Four characteristics
Conversations with Rob Hanson, EY Global Director, Tax Controversy; Howard Adams, who leads the EY Global Tax Controversy Desk; and Jean-Pierre Lieb, EMEIA tax policy and tax controversy services leader at Paris-based Ernst & Young Société d’Avocats, indicate that controversy is on the rise for international businesses of all shapes and sizes. However, the risks rise significantly for companies displaying any of the following attributes:
- The business is large. In Hanson’s view, “it’s fairly clear from what we’re seeing that governments [the world over] tend to target the largest enterprises for tax and especially transfer pricing audits.” This makes sense, says Hanson, “because naturally, this is where the cash flows are greater and more value is at stake, so it warrants their investing greater resources and focus.”

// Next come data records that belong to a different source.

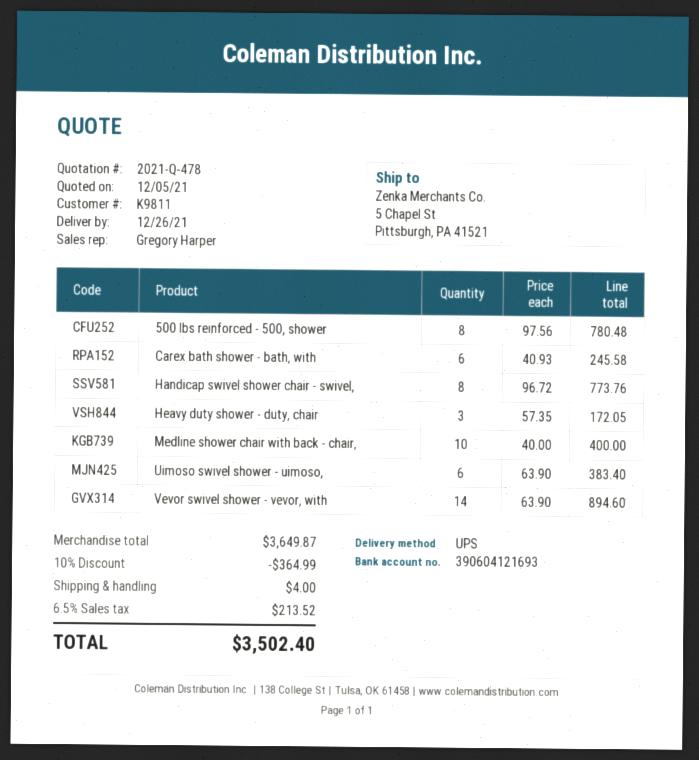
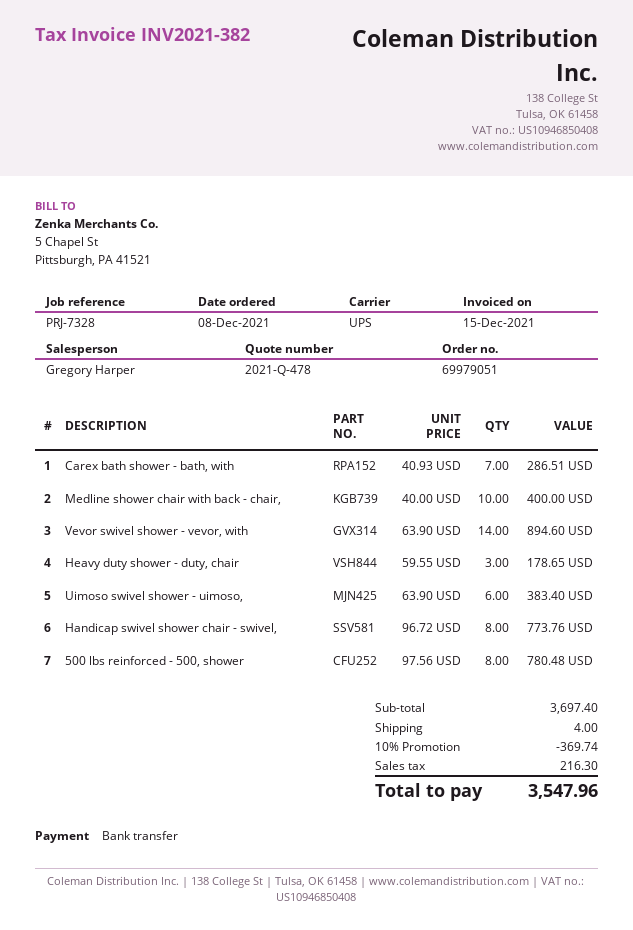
Carex bath shower - bath, with: 6 x 40.93 = 245.58 -> 7 x 40.93 = 286.51
Heavy duty shower - duty, chair: 3 x 57.35 = 172.05 -> 3 x 59.55 = 178.65
subtotal: 3649.87 -> 3697.40
discount: 10% = 364.99 -> 10% = 369.74
tax: 213.52 -> 216.30
total: 3502.40 -> 3547.96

- The business has significant global operations. The rise in tax controversy “really is a global phenomenon,” says Hanson, who leads a worldwide network of tax controversy professionals. Where some individual nations are proving more aggressive than others, there are also entire regions where controversy is on the rise, including much of Europe and Asia — and in particular, emerging markets. Generally speaking, he explains, “controversy today can arise almost anywhere.”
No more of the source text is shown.